• **WORK ITEM**: Find the line in the entries below that contains "累計營收, 2020-12: 37 -> none". Repeat it exactly, and every line after it through the line that contains "單月營收, 2022-05: none -> 4".
___ AVAILABLE DATA ___
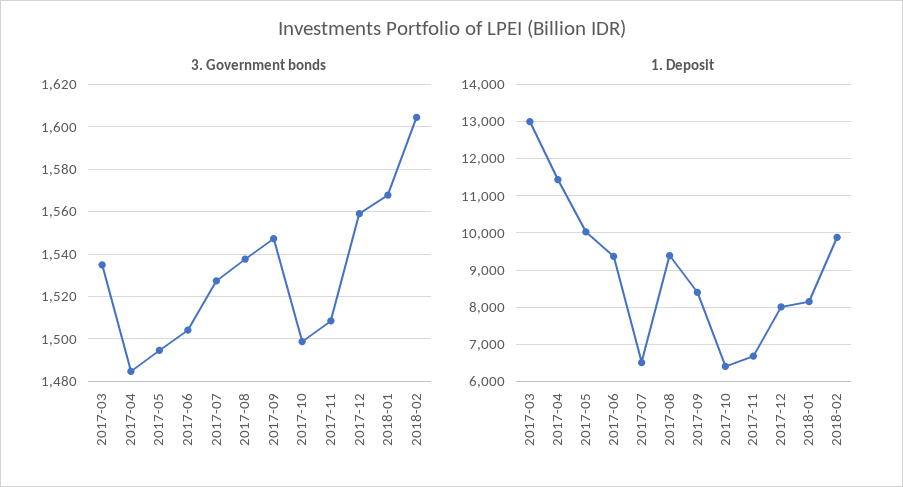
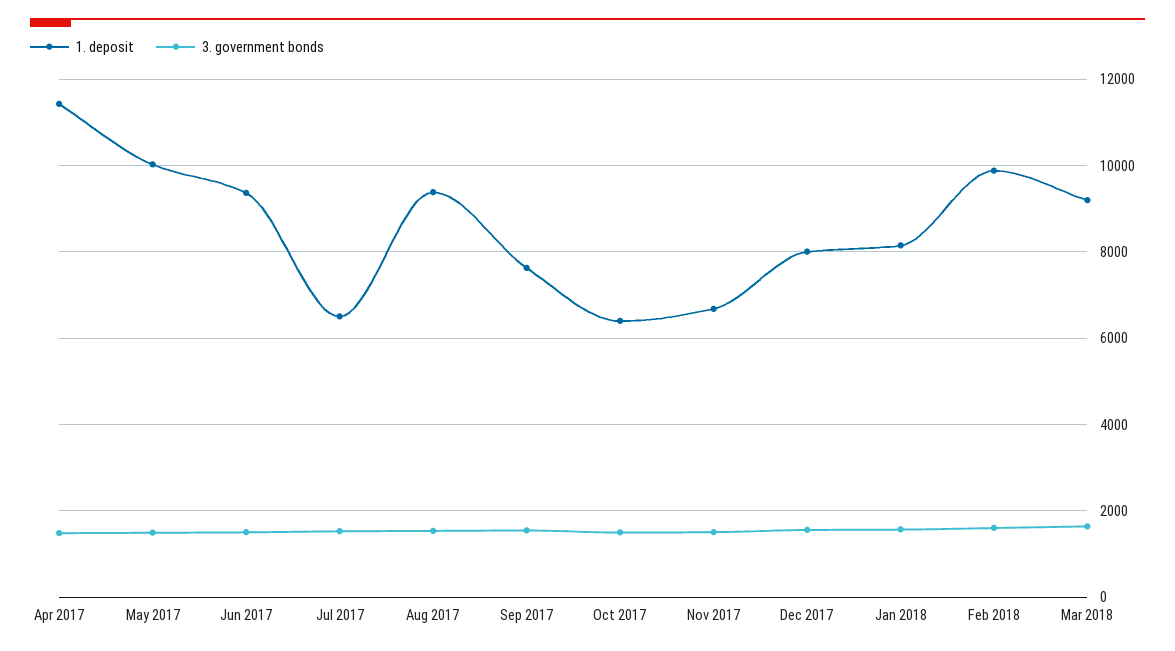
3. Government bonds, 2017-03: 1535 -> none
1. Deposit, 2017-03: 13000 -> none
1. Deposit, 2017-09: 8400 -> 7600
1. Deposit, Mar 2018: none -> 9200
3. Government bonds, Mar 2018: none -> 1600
___
___ AVAILABLE DATA ___
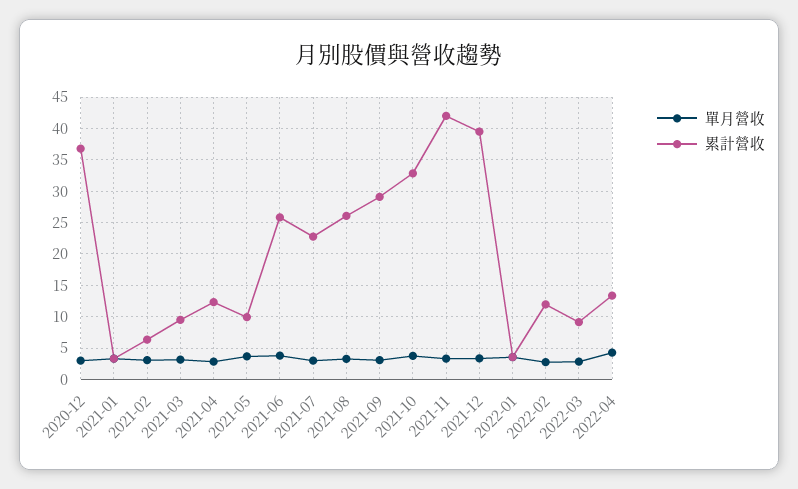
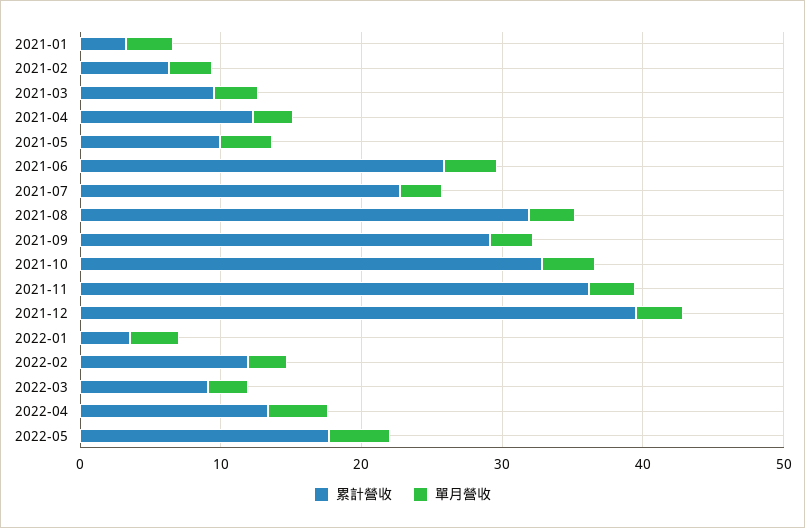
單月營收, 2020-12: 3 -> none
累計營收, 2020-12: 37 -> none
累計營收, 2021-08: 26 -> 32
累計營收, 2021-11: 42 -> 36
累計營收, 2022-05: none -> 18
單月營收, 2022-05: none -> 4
___
• **YOUR RESPONSE**:
累計營收, 2020-12: 37 -> none
累計營收, 2021-08: 26 -> 32
累計營收, 2021-11: 42 -> 36
累計營收, 2022-05: none -> 18
單月營收, 2022-05: none -> 4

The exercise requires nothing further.